*Your goal*.
When you write out the listing, keep every character and omit the pictures.

※

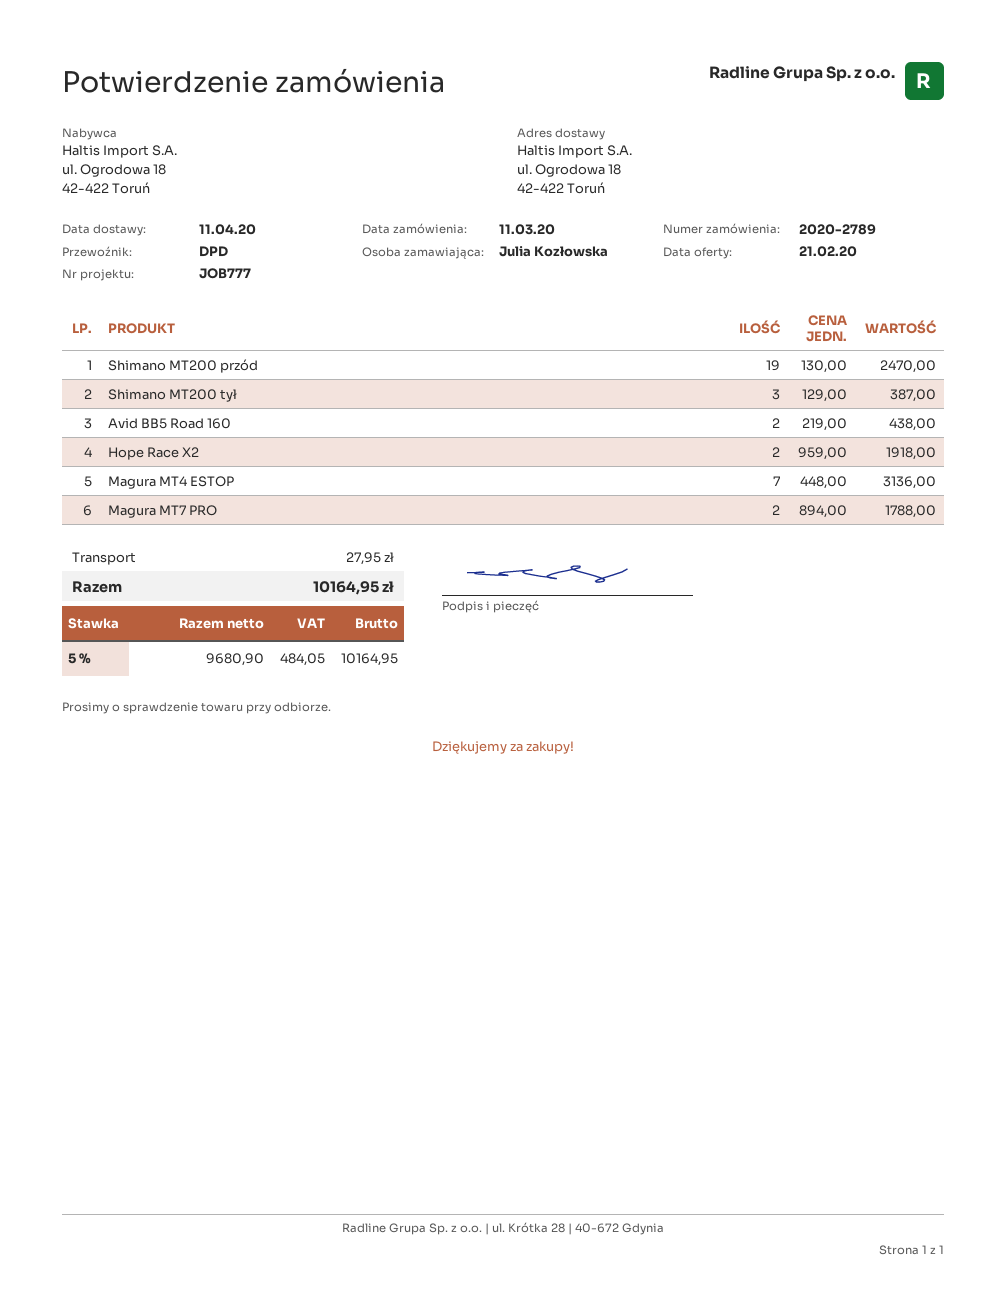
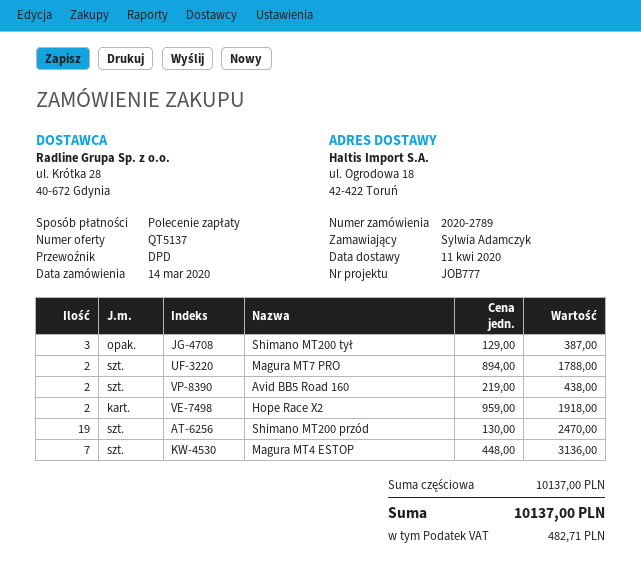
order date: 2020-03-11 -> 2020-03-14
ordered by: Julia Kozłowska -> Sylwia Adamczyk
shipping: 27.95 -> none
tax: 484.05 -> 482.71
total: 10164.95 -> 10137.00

※

*Task answer*.
order date: 2020-03-11 -> 2020-03-14
ordered by: Julia Kozłowska -> Sylwia Adamczyk
shipping: 27.95 -> none
tax: 484.05 -> 482.71
total: 10164.95 -> 10137.00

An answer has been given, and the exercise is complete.